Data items
--------------------------------

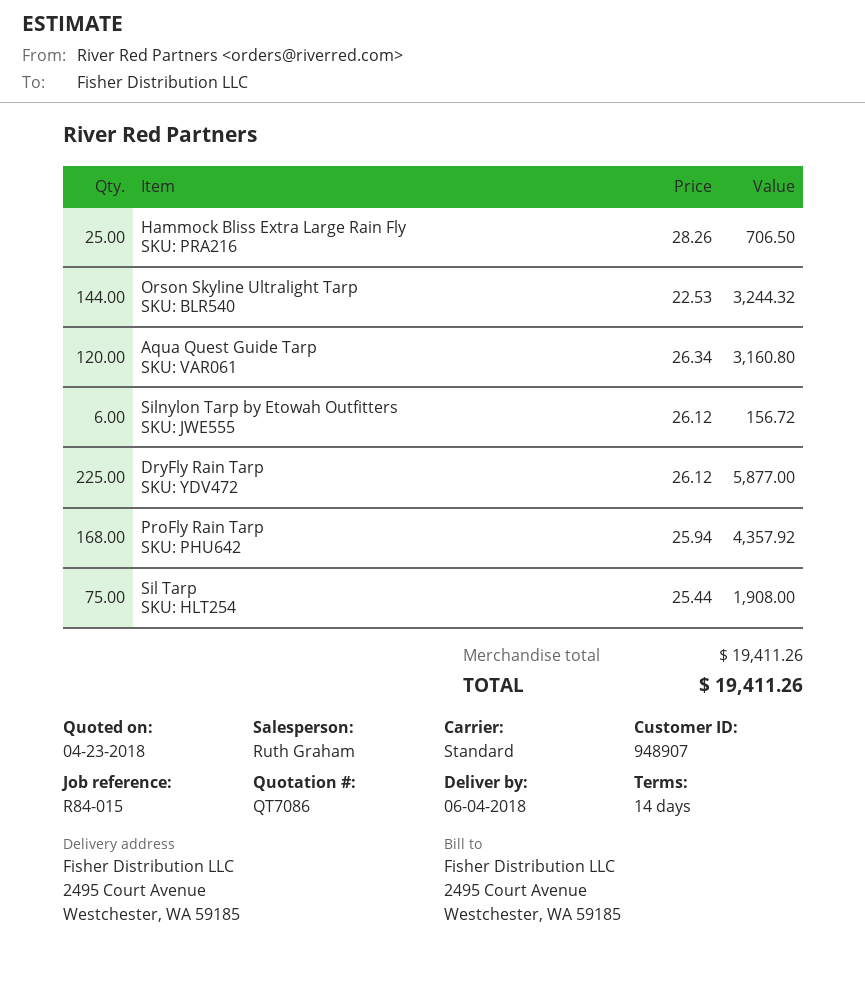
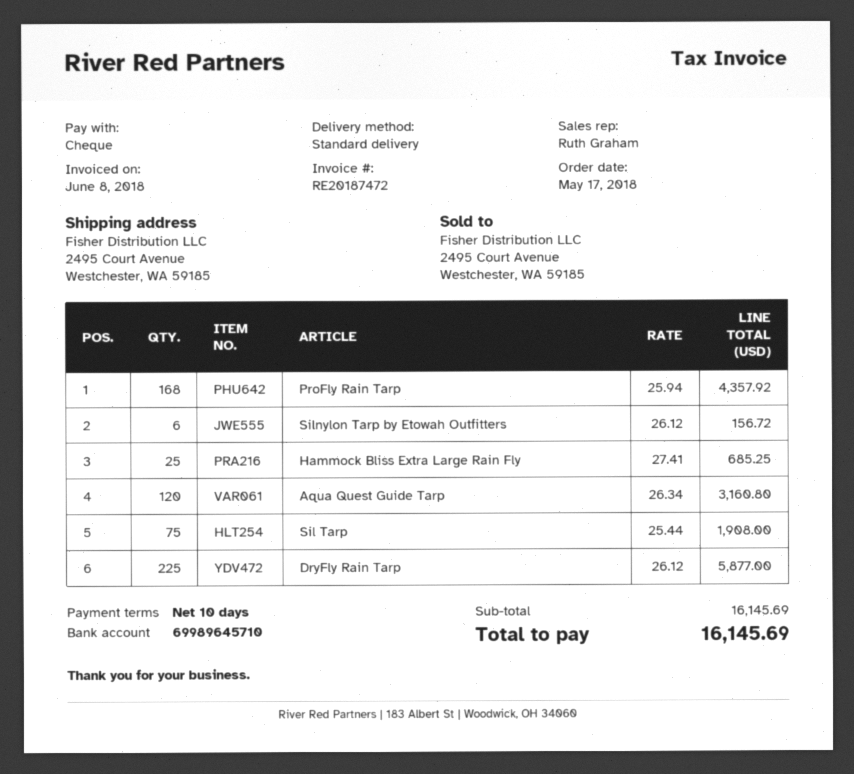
payment terms: 14 days -> 10 days
Hammock Bliss Extra Large Rain Fly: 25 x 28.26 = 706.50 -> 25 x 27.41 = 685.25
Orson Skyline Ultralight Tarp: 144 x 22.53 = 3244.32 -> none
subtotal: 19411.26 -> 16145.69
total: 19411.26 -> 16145.69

--------------------------------

- _What you need to do_:
Your job is to repeat the data exactly, leaving each picture out.

- _Written response_:
payment terms: 14 days -> 10 days
Hammock Bliss Extra Large Rain Fly: 25 x 28.26 = 706.50 -> 25 x 27.41 = 685.25
Orson Skyline Ultralight Tarp: 144 x 22.53 = 3244.32 -> none
subtotal: 19411.26 -> 16145.69
total: 19411.26 -> 16145.69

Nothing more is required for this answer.